--- DATA EXCERPTS Enclosed Below ---
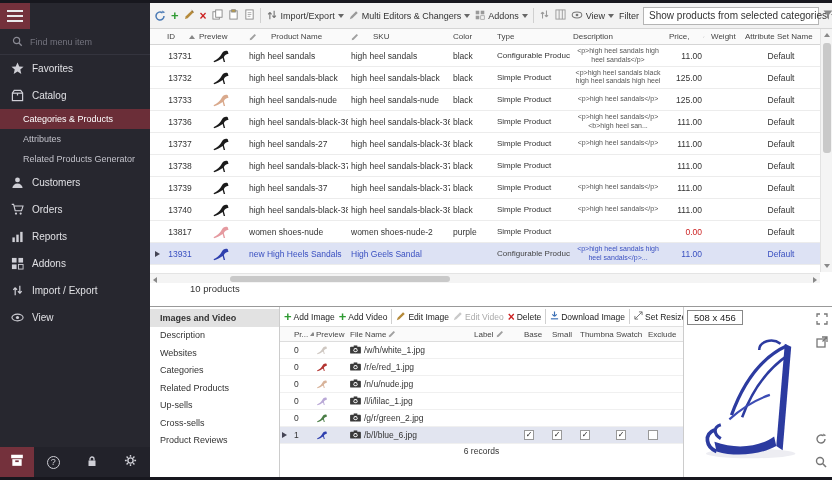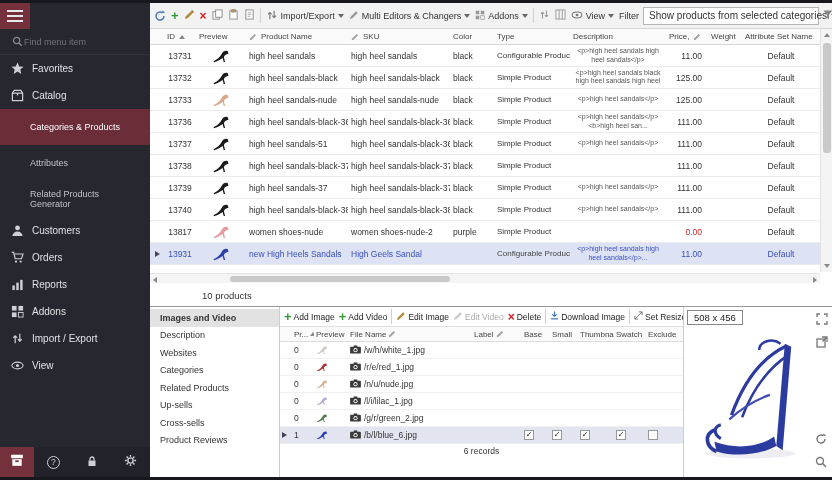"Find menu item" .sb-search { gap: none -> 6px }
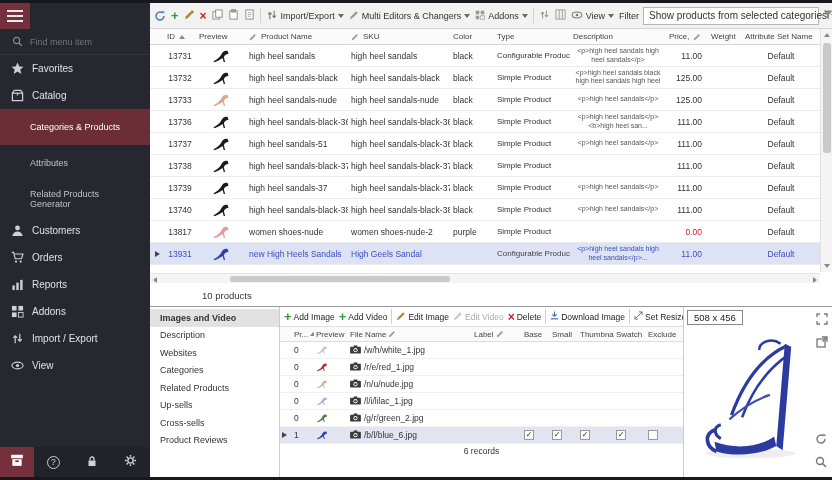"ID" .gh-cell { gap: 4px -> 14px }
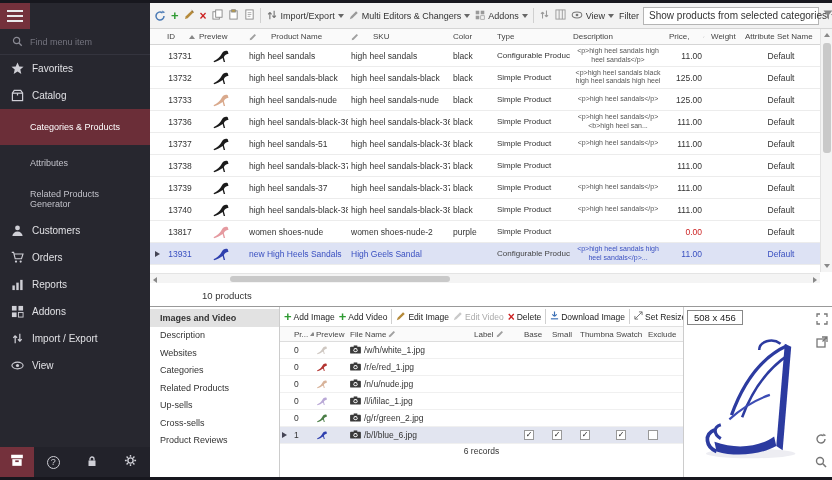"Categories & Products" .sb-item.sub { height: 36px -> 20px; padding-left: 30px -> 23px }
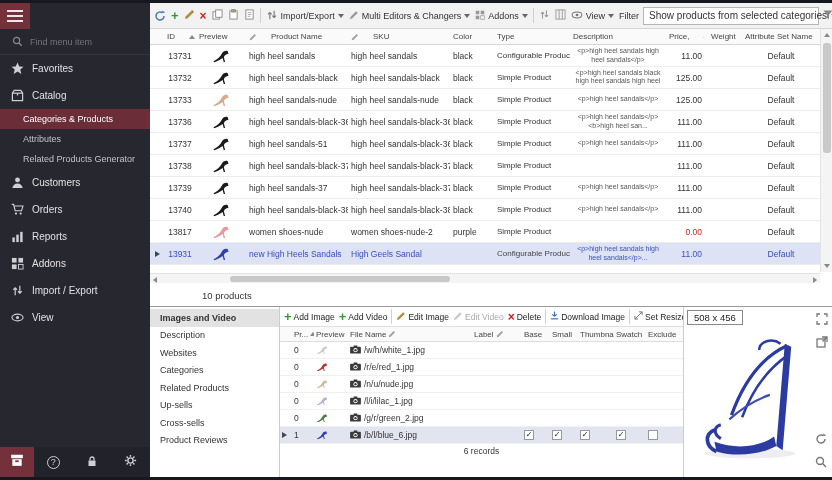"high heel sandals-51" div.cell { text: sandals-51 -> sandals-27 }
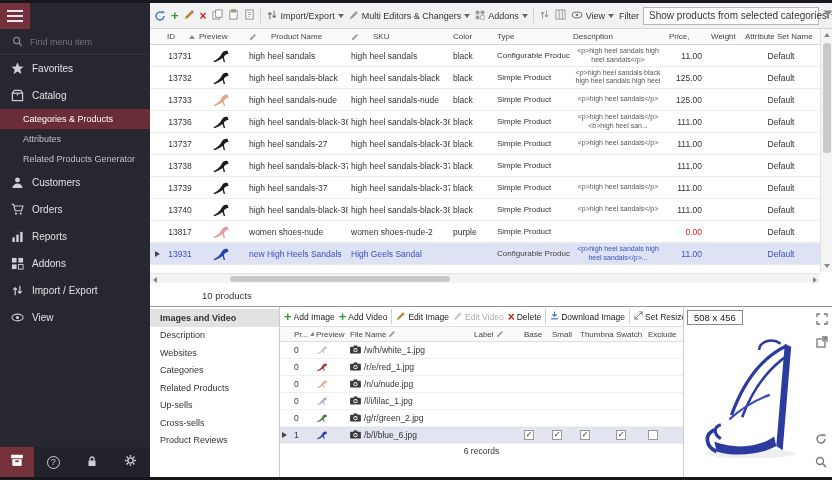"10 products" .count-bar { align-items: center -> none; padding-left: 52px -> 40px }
--- End of Enclosed DATA EXCERPTS ---
■ **ASSIGNMENT**: Set down all the entries above verbatim, and include none of the pictures.

■ **RESPONSE TO THE EXERCISE**:
"Find menu item" .sb-search { gap: none -> 6px }
"ID" .gh-cell { gap: 4px -> 14px }
"Categories & Products" .sb-item.sub { height: 36px -> 20px; padding-left: 30px -> 23px }
"high heel sandals-51" div.cell { text: sandals-51 -> sandals-27 }
"10 products" .count-bar { align-items: center -> none; padding-left: 52px -> 40px }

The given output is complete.